Website: http://csaro.org
Director: Heng Yon Kora

Enda Viet Nam Logo


The Environment and Development Action in the Third World (ENDA) in Viet Nam is one of 14 branches worldwide (with headquarters established in Dakar, Senegal in 1972). The NGO was initially a joint initiative of the United Nations Environmental Program, the African Institute for Economic Development and Planning and the Swedish International Development Agency. ENDA Viet Nam promotes poverty reduction in low-income and disadvantaged communities through a Community Development Fund, by installing community-based solid waste management systems and by working for better housing and infrastructure in low-income urban settlements. In recent years, ENDA Viet Nam has contributed to studies and projects aimed at improving the quality of life for waste pickers and recyclers in Ho Chi Minh City.

Website: www.endavn.org.vn



The Sevanatha Urban Resource Center is an expansive local NGO in Sri Lanka that specializes in improving the living environment of urban low-income communities through community-based resource management programmes and by helping communities build better infrastructure and housing. The work of Sevanatha has a strong focus on environmental management and on integrating participatory elements into projects to live up to its overall vision of empowering urban communities and alleviating poverty. Sevanatha introduced the concept of composting and the 3Rs through several solid waste management projects in Colombo, Kotte, Dehiwala–Mount Lavinia, Negombo, Matale, Nuwara Eliya and Kalmunai. The organization pioneered the introduction of home compost bins in 1997 and has relayed this experience to various NGO partners in the Asia region.
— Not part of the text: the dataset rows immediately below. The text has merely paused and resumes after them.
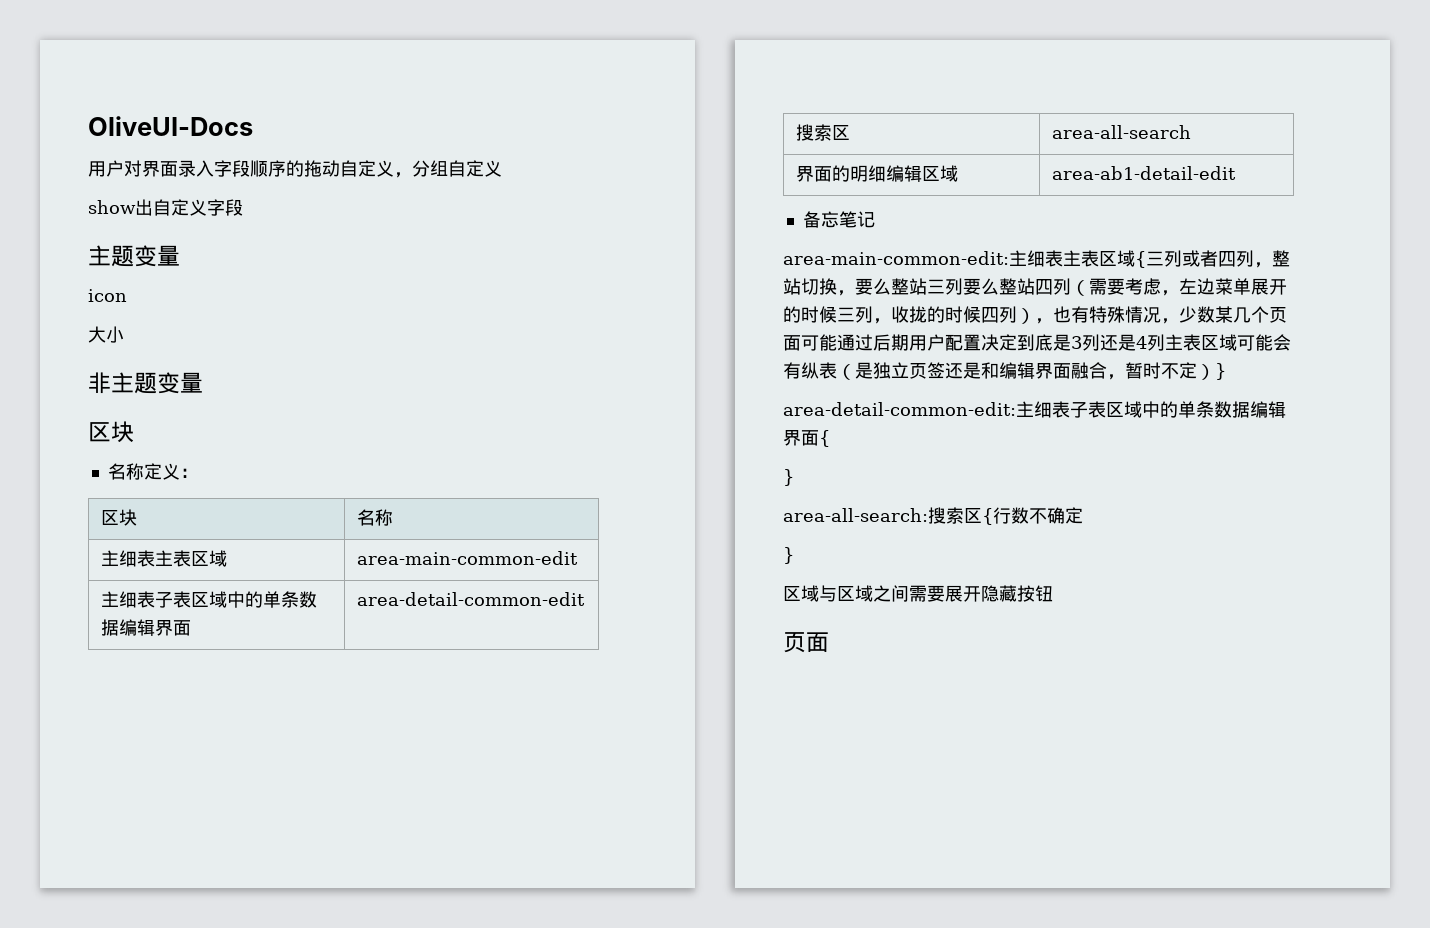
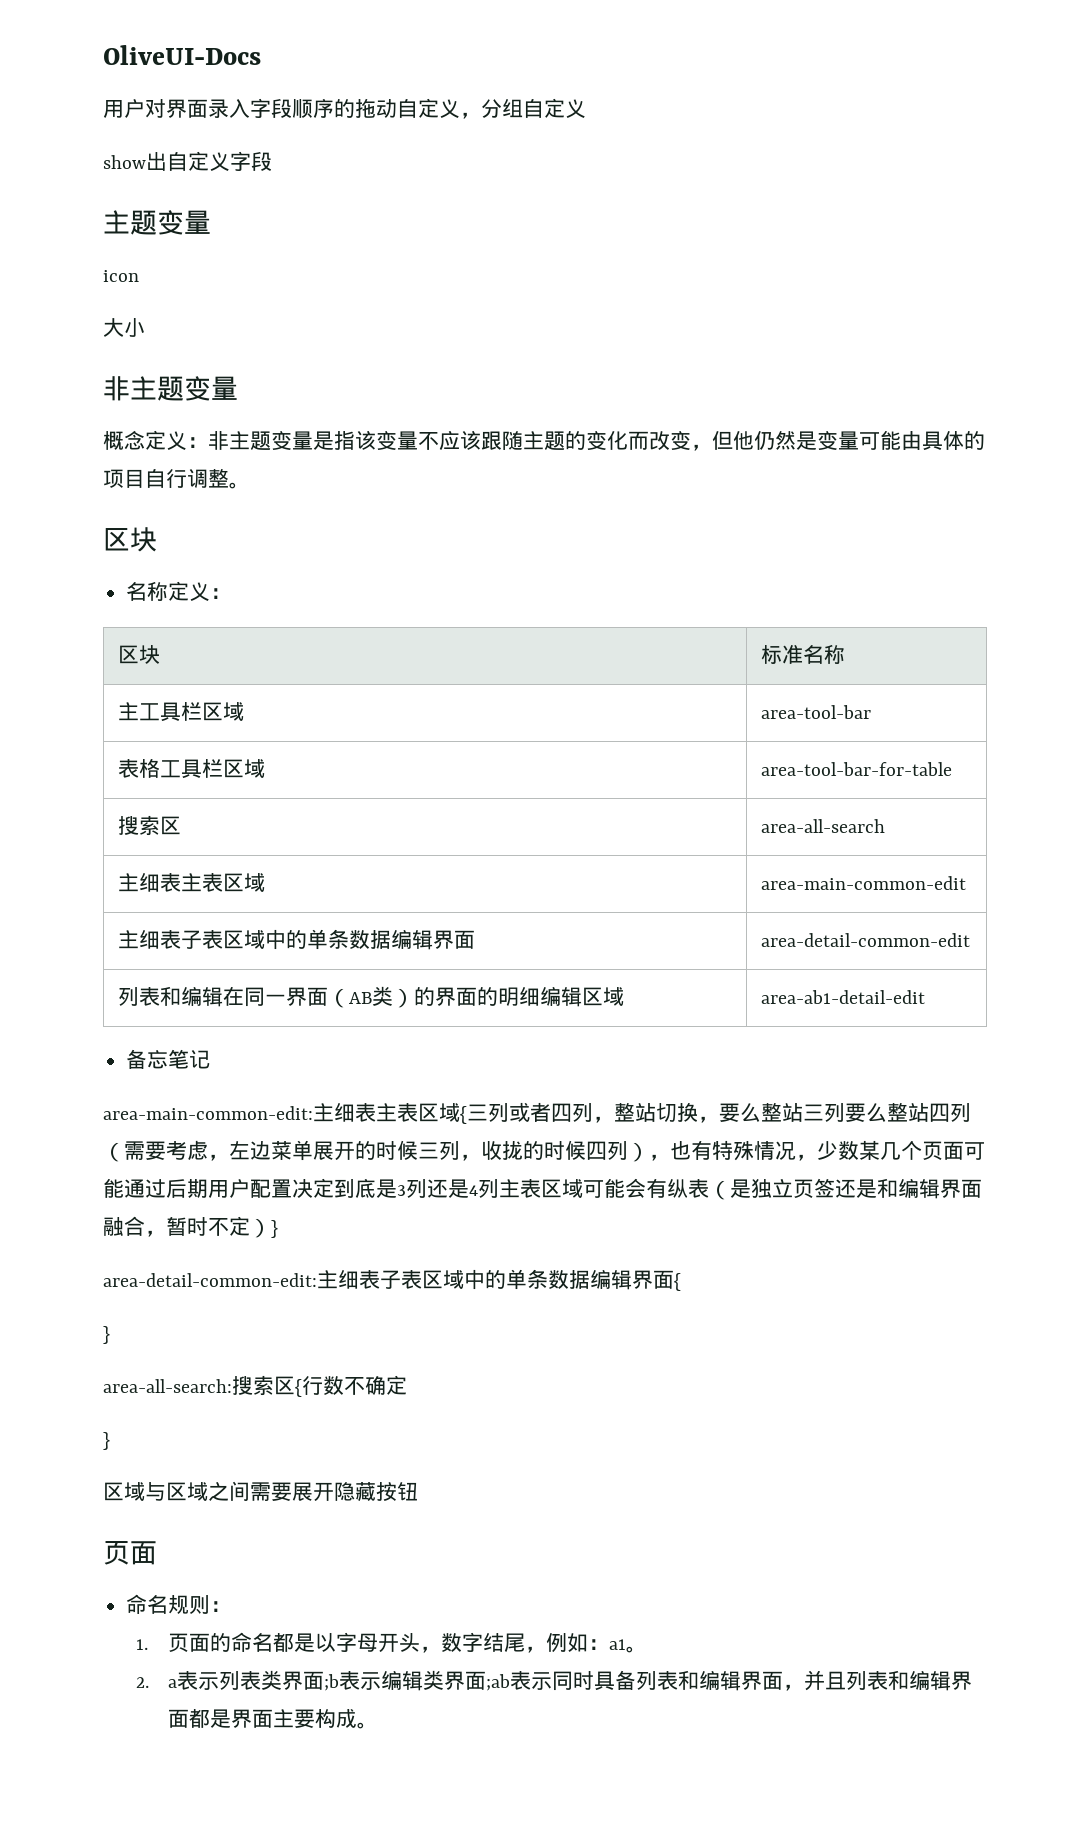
(203, 382) none -> [103,430,985,451] [103,468,250,489] // 概念定义：非主题变量是指该变量不应该跟随主题的变化而改变，但他仍然是变量可能由具体的项目自行调整。
[356,509,393,526] 名称 -> [760,644,845,664] [117,702,244,722] [760,705,871,719] [117,758,265,779] [760,762,952,776] [117,815,181,836] [760,819,885,833] 标准名称 // 主工具栏区域 | area-tool-bar // 表格工具栏区域 | area-tool-bar-for-table // 搜索区 | area-all-search
[795,124,850,141] [1051,125,1191,139] 搜索区 | area-all-search // -> [117,986,435,1008] 列表和编辑在同一界面（AB类）的
(829, 642) none -> [126,1594,232,1614] [135,1632,648,1653] [135,1670,973,1691] [168,1709,379,1729] // 命名规则： // 1.页面的命名都是以字母开头，数字结尾，例如：a1。 // 2. a表示列表类界面;b表示编辑类界面;ab表示同时具备列表和编辑界面，并且列表和编辑界面都是界面主要构成。

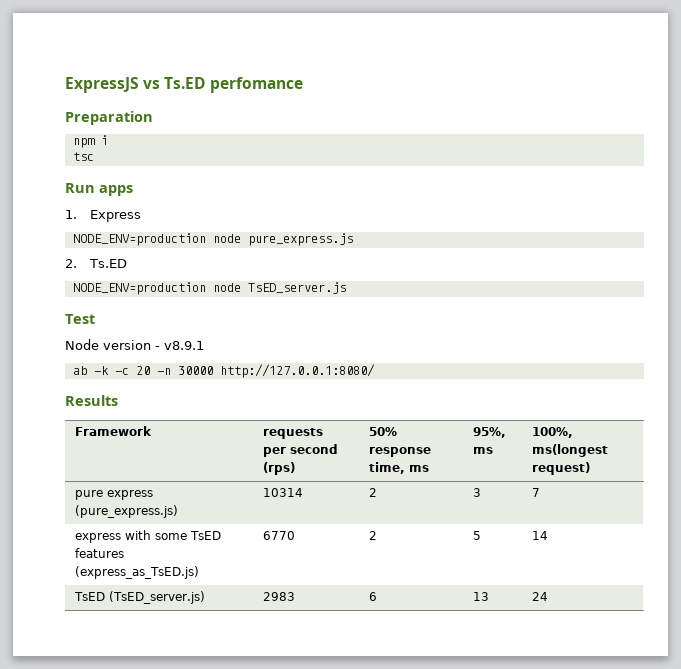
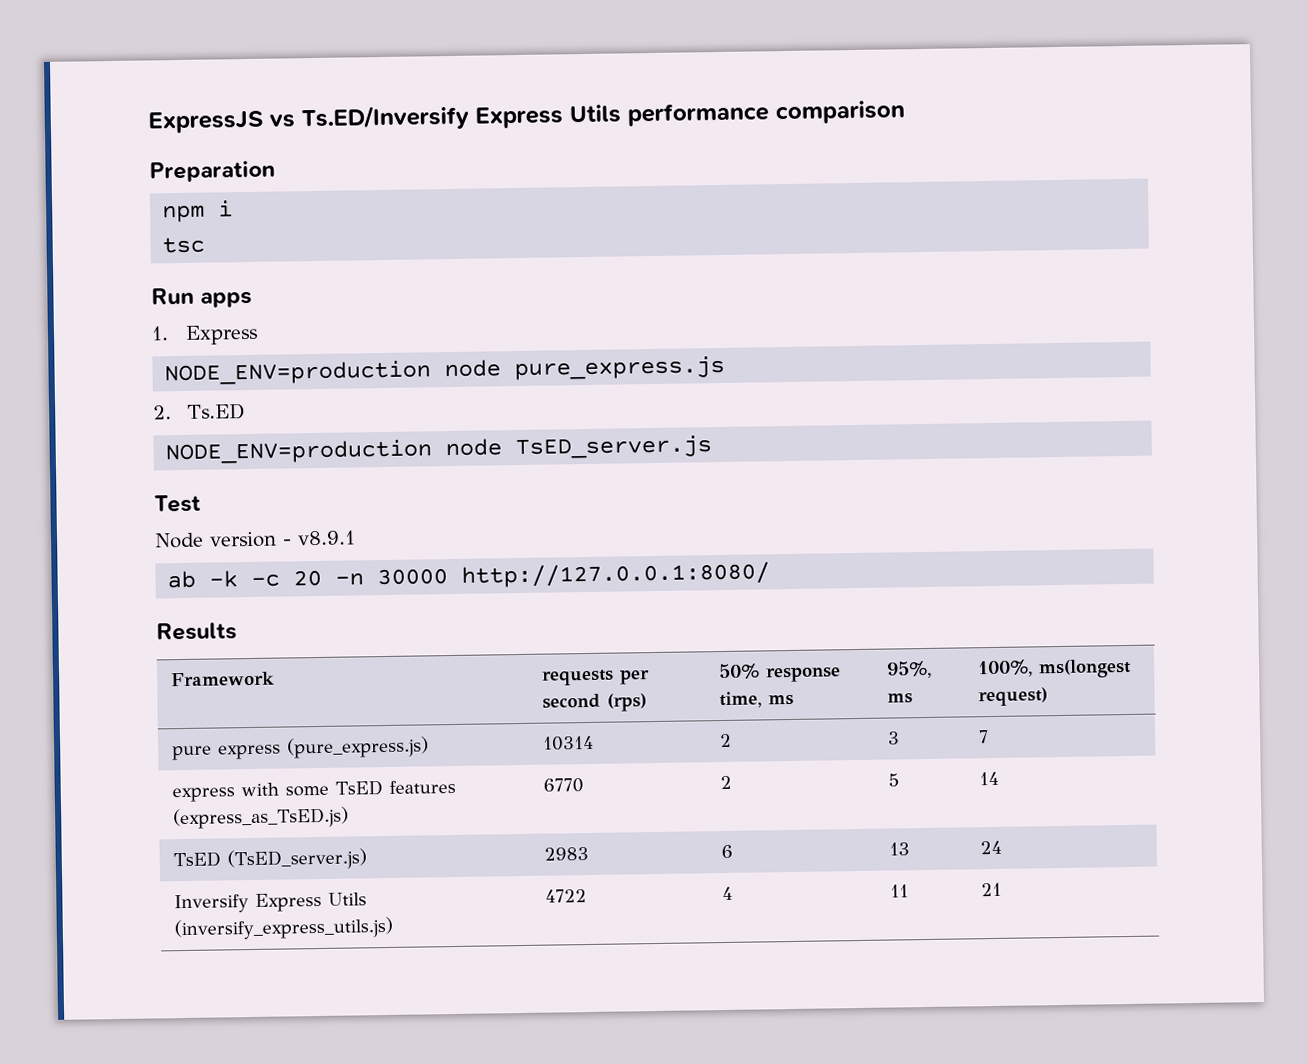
[164,77,303,93] Ts.ED perfomance -> [301,100,905,132] Ts.ED/Inversify Express Utils performance comparison
(549, 596) none -> [174,892,368,914] [174,916,394,941] [545,889,588,903] [722,886,734,901] [890,884,910,898] [981,882,1003,897] // Inversify Express Utils (inversify_express_utils.js) | 4722 | 4 | 11 | 21

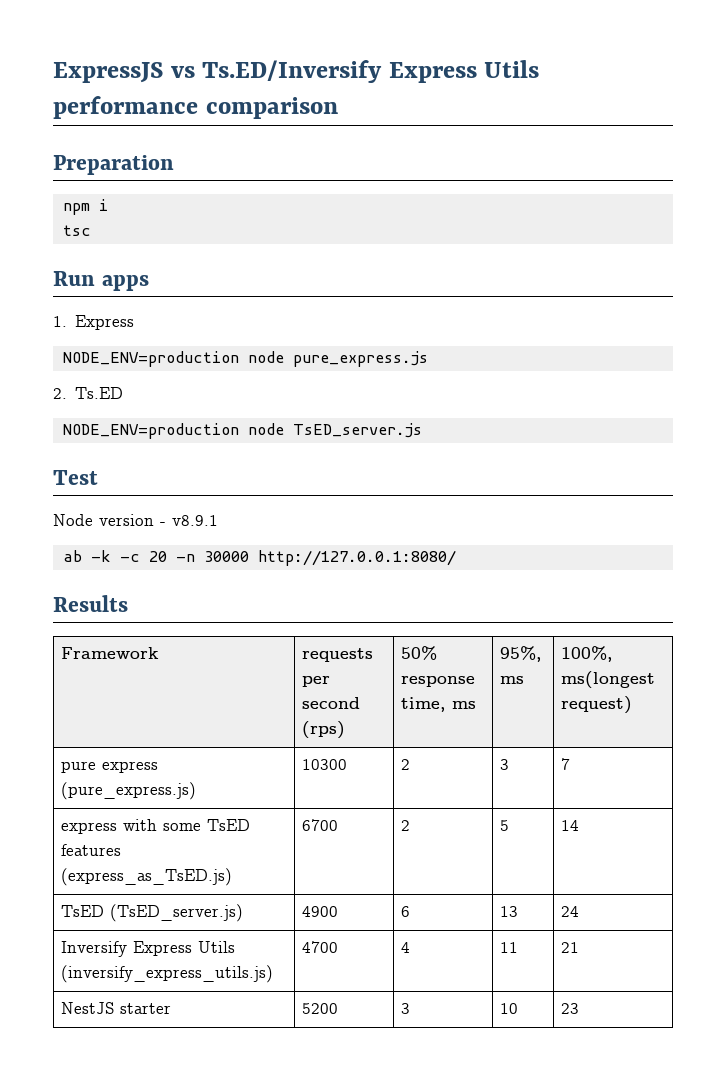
[543,735,595,751] 10314 -> [302,759,348,770] 10300
[543,778,585,793] 6770 -> [302,819,339,831] 6700
[544,846,590,861] 2983 -> [302,906,339,917] 4900
[545,889,588,903] 4722 -> [302,941,339,953] 4700
(1003, 889) none -> [61,1002,172,1014] [302,1003,339,1014] [401,1003,411,1014] [500,1003,519,1014] [561,1003,580,1014] // NestJS starter | 5200 | 3 | 10 | 23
Website: www.sevanatha.org.lk
Director: K. A. Jayaratne

Wasteconcern logo


Waste Concern was founded in 1995 on a vision of turning waste products into valuable resources. The Bangladesh NGO focuses on such environmental aspects of sustainable development as waste management, recycling and the use of renewable energies and provides research support and consultation services for projects relevant to its mission. Waste Concern pioneered the concept of an integrated resource recovery centre (IRRC) – a simple but inventive initiative that uses the large availability of organic waste in developing communities to produce high-quality, marketable organic compost while mitigating the harmful effects that poor waste management practices can have on the environment. The benefits of this concept have inspired the replication of the IRRC model in several countries across the Asia–Pacific region. Waste Concern also integrates the 3R concept in many of its training and education initiatives and works with government agencies, international partners and NGOs to improve skills capacity among individuals that can work towards alleviating poverty in disadvantaged urban communities.